> [What is being asked]:
A single number is the answer: the count of lines in these records with "linear" in them.

> [Source material]:

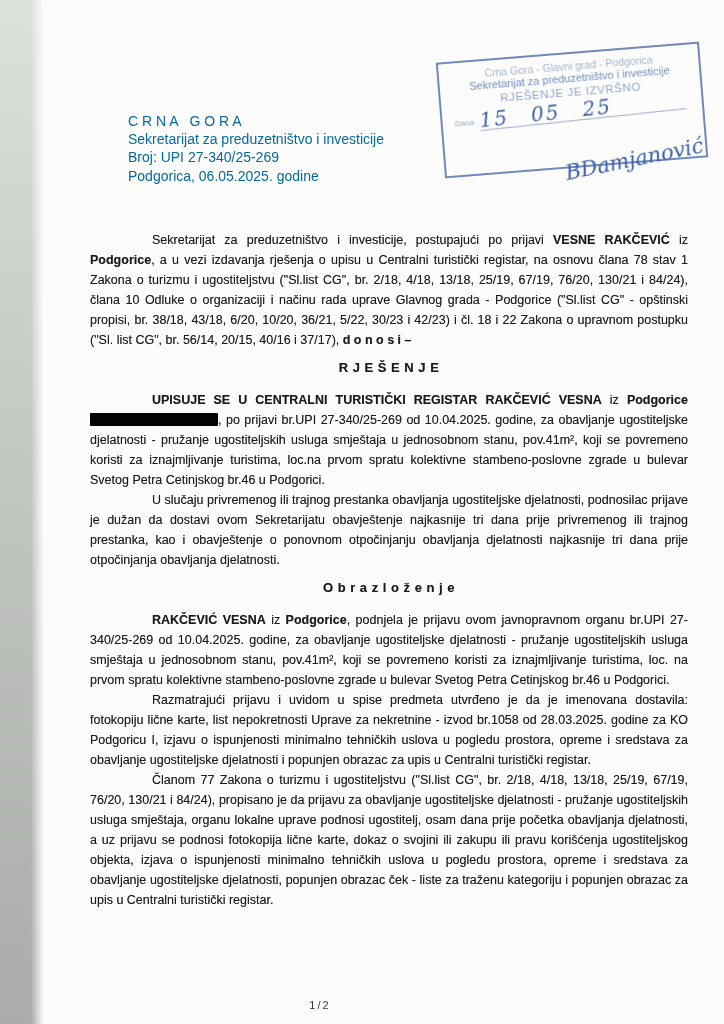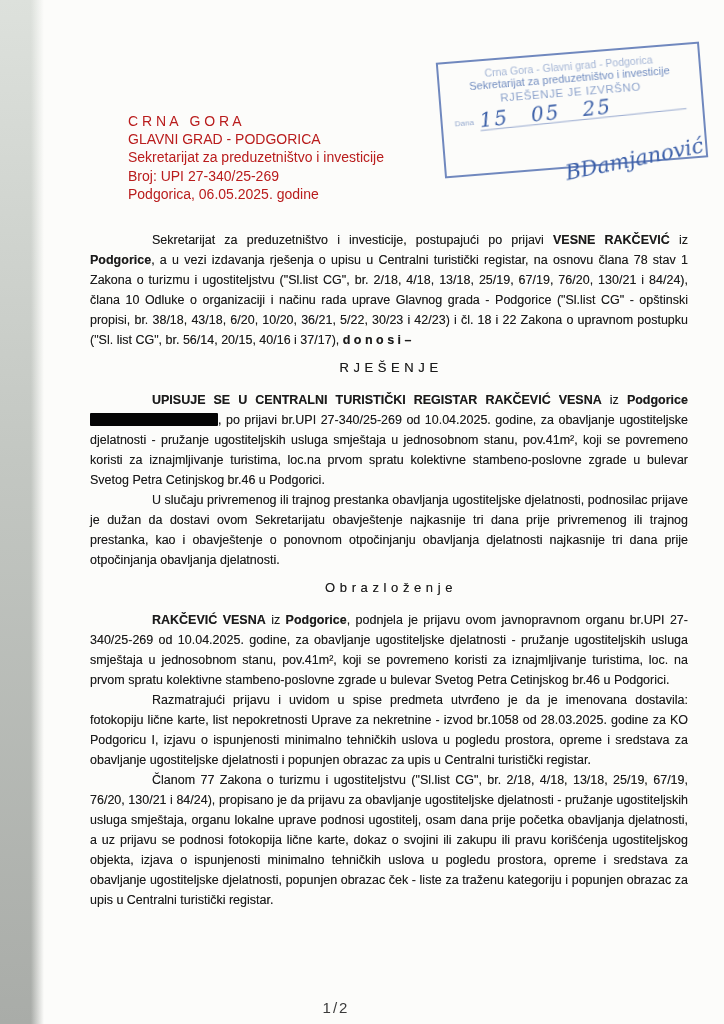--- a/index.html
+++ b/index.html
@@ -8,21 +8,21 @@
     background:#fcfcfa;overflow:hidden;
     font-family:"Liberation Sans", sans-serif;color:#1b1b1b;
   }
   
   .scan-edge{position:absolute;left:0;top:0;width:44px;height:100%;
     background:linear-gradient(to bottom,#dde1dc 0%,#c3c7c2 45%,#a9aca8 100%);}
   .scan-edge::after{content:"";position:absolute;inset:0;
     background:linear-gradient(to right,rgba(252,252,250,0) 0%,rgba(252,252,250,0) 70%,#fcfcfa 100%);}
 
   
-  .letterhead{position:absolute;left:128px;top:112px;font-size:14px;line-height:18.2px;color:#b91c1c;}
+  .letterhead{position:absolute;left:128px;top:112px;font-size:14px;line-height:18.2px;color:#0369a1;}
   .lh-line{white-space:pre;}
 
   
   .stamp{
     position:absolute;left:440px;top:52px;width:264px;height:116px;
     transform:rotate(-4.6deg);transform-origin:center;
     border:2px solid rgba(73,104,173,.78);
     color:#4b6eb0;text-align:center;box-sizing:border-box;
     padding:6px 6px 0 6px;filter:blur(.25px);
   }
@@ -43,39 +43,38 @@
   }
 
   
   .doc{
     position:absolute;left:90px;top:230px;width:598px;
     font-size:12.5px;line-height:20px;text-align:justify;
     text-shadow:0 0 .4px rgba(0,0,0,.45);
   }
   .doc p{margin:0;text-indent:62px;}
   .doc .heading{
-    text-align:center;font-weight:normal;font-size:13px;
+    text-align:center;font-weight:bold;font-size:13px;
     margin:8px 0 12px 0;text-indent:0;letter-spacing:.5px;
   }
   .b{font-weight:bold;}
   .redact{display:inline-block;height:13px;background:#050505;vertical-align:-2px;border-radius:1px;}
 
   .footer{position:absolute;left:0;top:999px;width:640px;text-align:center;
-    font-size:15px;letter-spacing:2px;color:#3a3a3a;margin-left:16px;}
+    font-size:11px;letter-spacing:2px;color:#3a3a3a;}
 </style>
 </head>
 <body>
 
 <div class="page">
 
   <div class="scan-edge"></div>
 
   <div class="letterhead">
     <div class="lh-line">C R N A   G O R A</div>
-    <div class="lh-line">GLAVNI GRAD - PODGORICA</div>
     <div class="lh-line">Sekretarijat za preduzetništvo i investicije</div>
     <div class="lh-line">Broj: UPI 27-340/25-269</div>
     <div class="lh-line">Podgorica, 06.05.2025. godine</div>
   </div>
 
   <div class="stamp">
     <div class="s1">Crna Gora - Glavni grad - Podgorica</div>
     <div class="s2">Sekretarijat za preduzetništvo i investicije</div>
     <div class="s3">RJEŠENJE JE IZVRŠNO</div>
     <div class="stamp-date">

> [Output]:
2